Pectra Retrospective

parithosh · March 5, 2025, 10:39pm

There were a couple of things we tried to do with Pectra and we’d like to start the retrospective by focussing on that. We had a major shift towards local testing instead of relying on live devnets. This was achieved by the use of Kurtosis (for locally running devnets), EELS/EEST (allowing the testing team to fill the tests via EELS instead of a client implementation), Assertoor (for executing actions on local devnets). This shift to local testing allowed client teams to debug and iterate quickly, creating faster feedback cycles and for devnets to be far more stable than they used to be. Stable devnets also allow us to focus on more complicated tests that might need manual involvement. This change seems to be mostly well received and positive, so we will likely continue down this route.

In the past, we used to have a lot of bugs that were caught twice - once on Hive and again on devnets. This led to a situation where broken devnets triage cycles were diverting dev time away, especially when the bug was already caught in a more reproducible and appropriate location. To remedy this, the change was with the enforcement of test coverage before devnet inclusion. EEST tests were used on Hive as well as Assertoor to trigger the bugs locally before we spent time and effort in devnets. Client teams could also individually do so, with configs pinned in discord. Hive additionally got a major update with the UI as well as the manner of running, reducing time for test runs from ~24h down to ~4h, while also being cheaper to run. This shift has largely been positive and we will likely continue to spend time improving hive and catching bugs locally. However, this leads us to the first criticism - the enforcement of test passing means that there would likely always be a difference between the fastest and the slowest client teams. This problem is exasperated due to the increase in clients we need to test (We had 8 clients to test during the merge, now we have ~12 and the matrix of ELs and CLs to test is too large for effective local tests). One potential approach is to select and enforce all tests in the major clients, while offering the infra and configs for smaller clients (allowing the teams themselves to test their client rather than the testing team). We are currently looking for ACD input on how to proceed with the increased client load.

One of the major criticisms of the Pectra fork process has been the lack of strong commitment of what Pectra is until quite a lot of time had passed. We are in favour of earlier commitments to “core” EIPs that go into a fork and happy to expand it with tested features, allowing us more flexibility in choosing when to ship. E.g: Pectra could have been fixed with the core of maxEB, 7702/etc, with PeerDAS and EOF as strong contenders for features that could make it.
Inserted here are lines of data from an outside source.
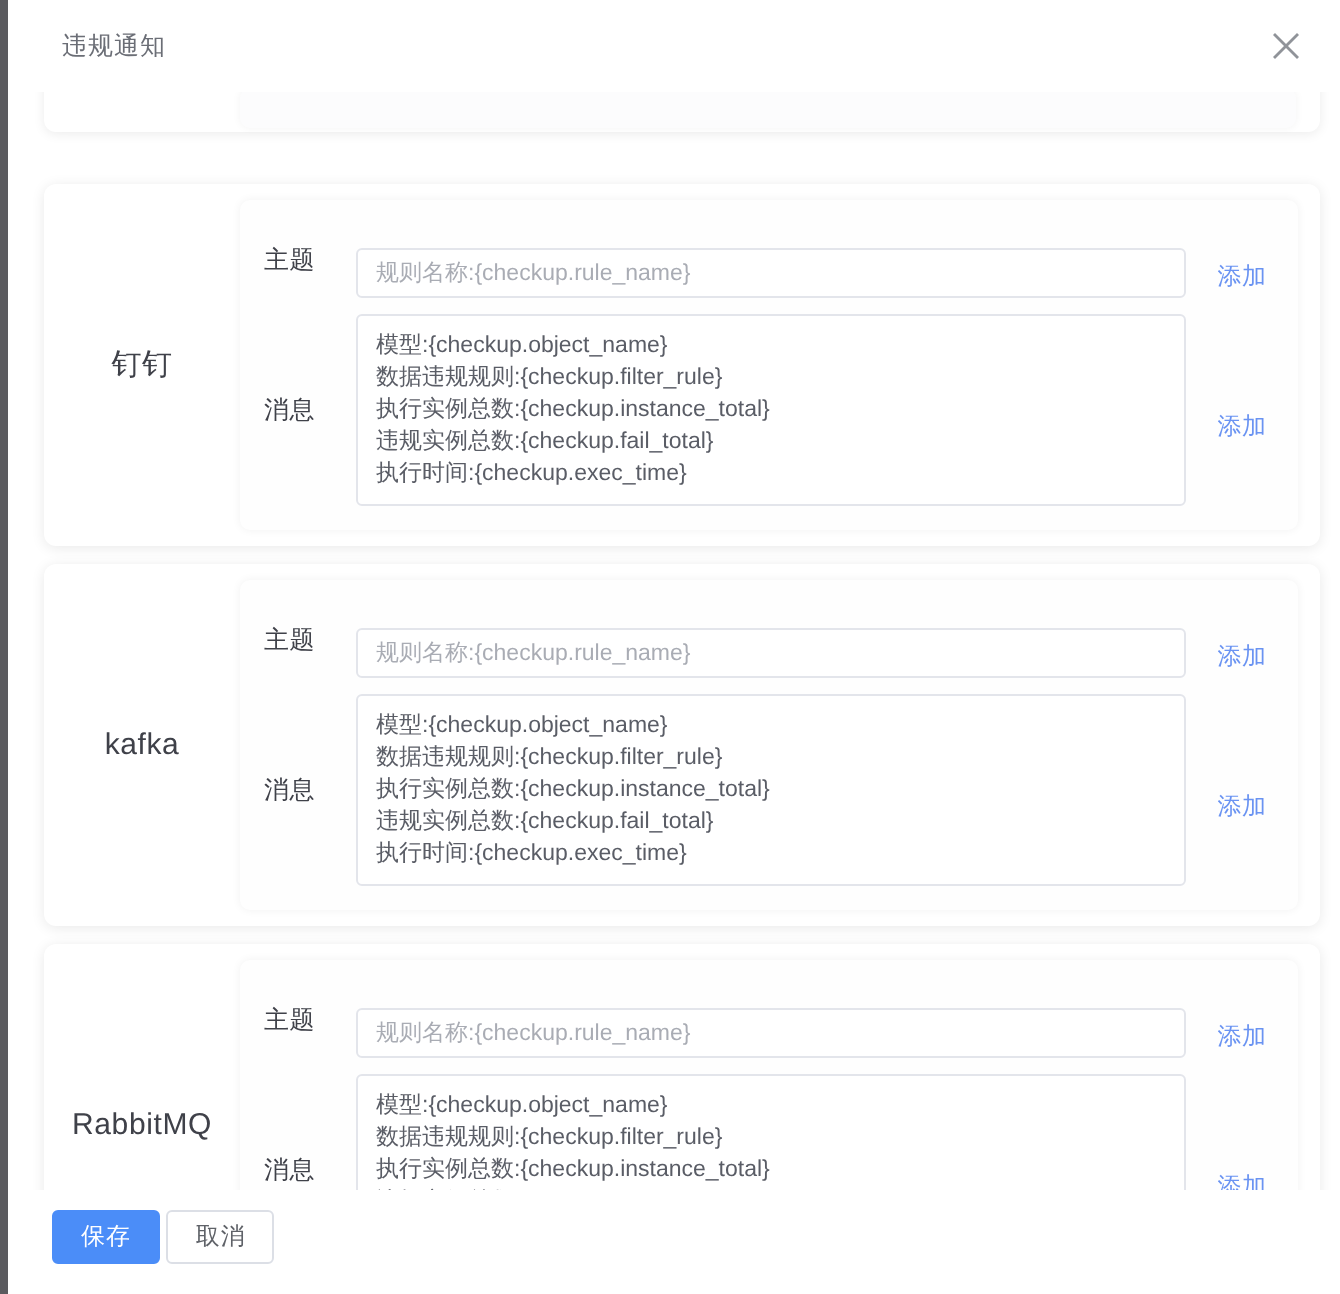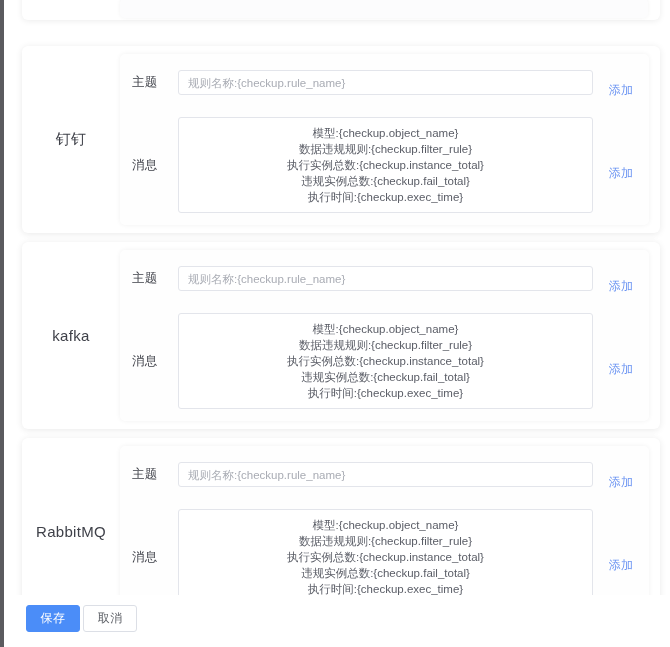"违规通知" div.dialog-header { html: none -> <div> <div>违规通知</div> <div> <svg> <line></line> <line></line> </svg> </div> </div> }
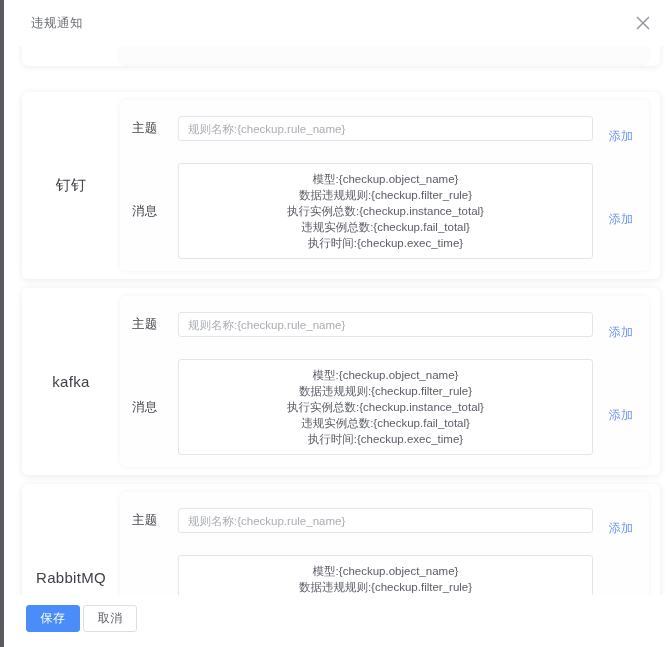"主题" .inner-panel { gap: 18px -> 8px }
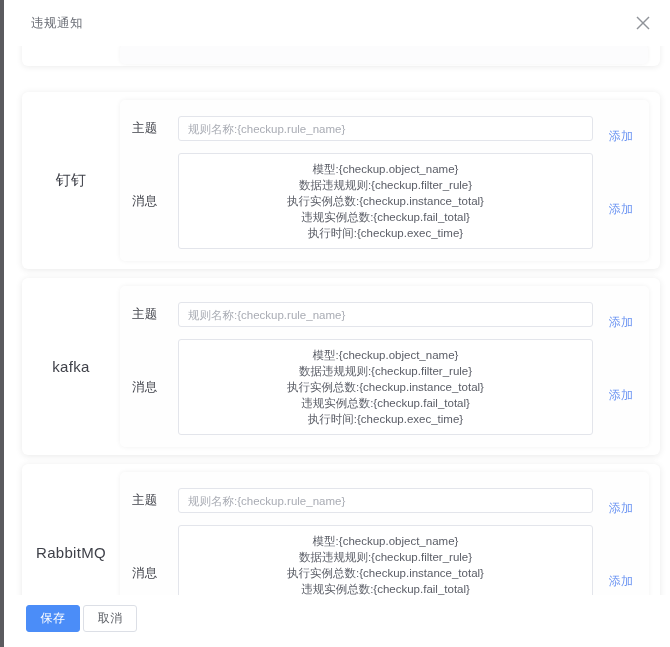"规则名称:{checkup.rule_name}" .text-input { margin-top: none -> 12px }
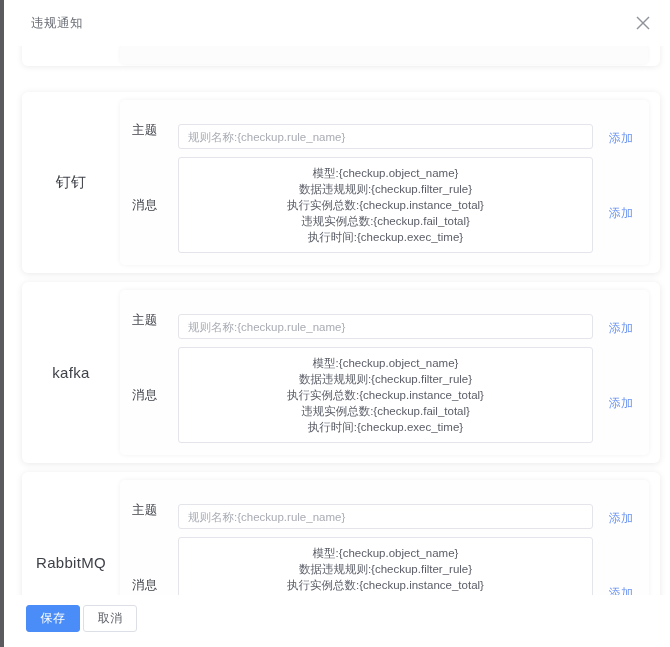"模型:{checkup.object_name}" .text-area { text-align: center -> none }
Then a few months into the fork process, we could take a call on if the core EIP set is increased with PeerDAS/EOF or if those could go in the next fork. This would allow us more time thinking about blockers for the core EIP, rather than spending it on testing features pre-emptively. This point has been made by other client teams already and we won’t be expanding more on the topic, we do think the CIP/SIP + testing requirement changes to the ACD process adequately address this point. We will however start explicitly assigning a person on the pandaOps team to be the point of contact for each feature that is CFI-ed, while providing best effort support to non-CFI’ed features. ie.: As a EIP champion you can work independently on EELS/EEST/CL specs to get a feature CFI-ed by ACD, pandaOps will then assign a person for the devnet cycle/testing co-ordination and ACD can judge the feature for SFI, SFI-ed EIPs will get our highest priority support. This does indeed mean the barrier for an EIP to become CFI must be high to effectively use resources.

As outlined by the recent holesky incident, we seem to be ignoring tech debt/maintenance in lieu of new features. We would propose seeing tech debt as a feature that gets worked on along with other features - i.e, it always takes up one slot in the CFI/SFI considerations and is a part of discussions as to how many features are reasonable to CFI/SFI. For e.g, the non-finality devnet performed in Nov already helped us understand that we need to be doing more of these, the issue was dev bandwidth and the topic was benched until after Pectra went live. Ideally allocating ongoing resources would help prevent such oversights in the future.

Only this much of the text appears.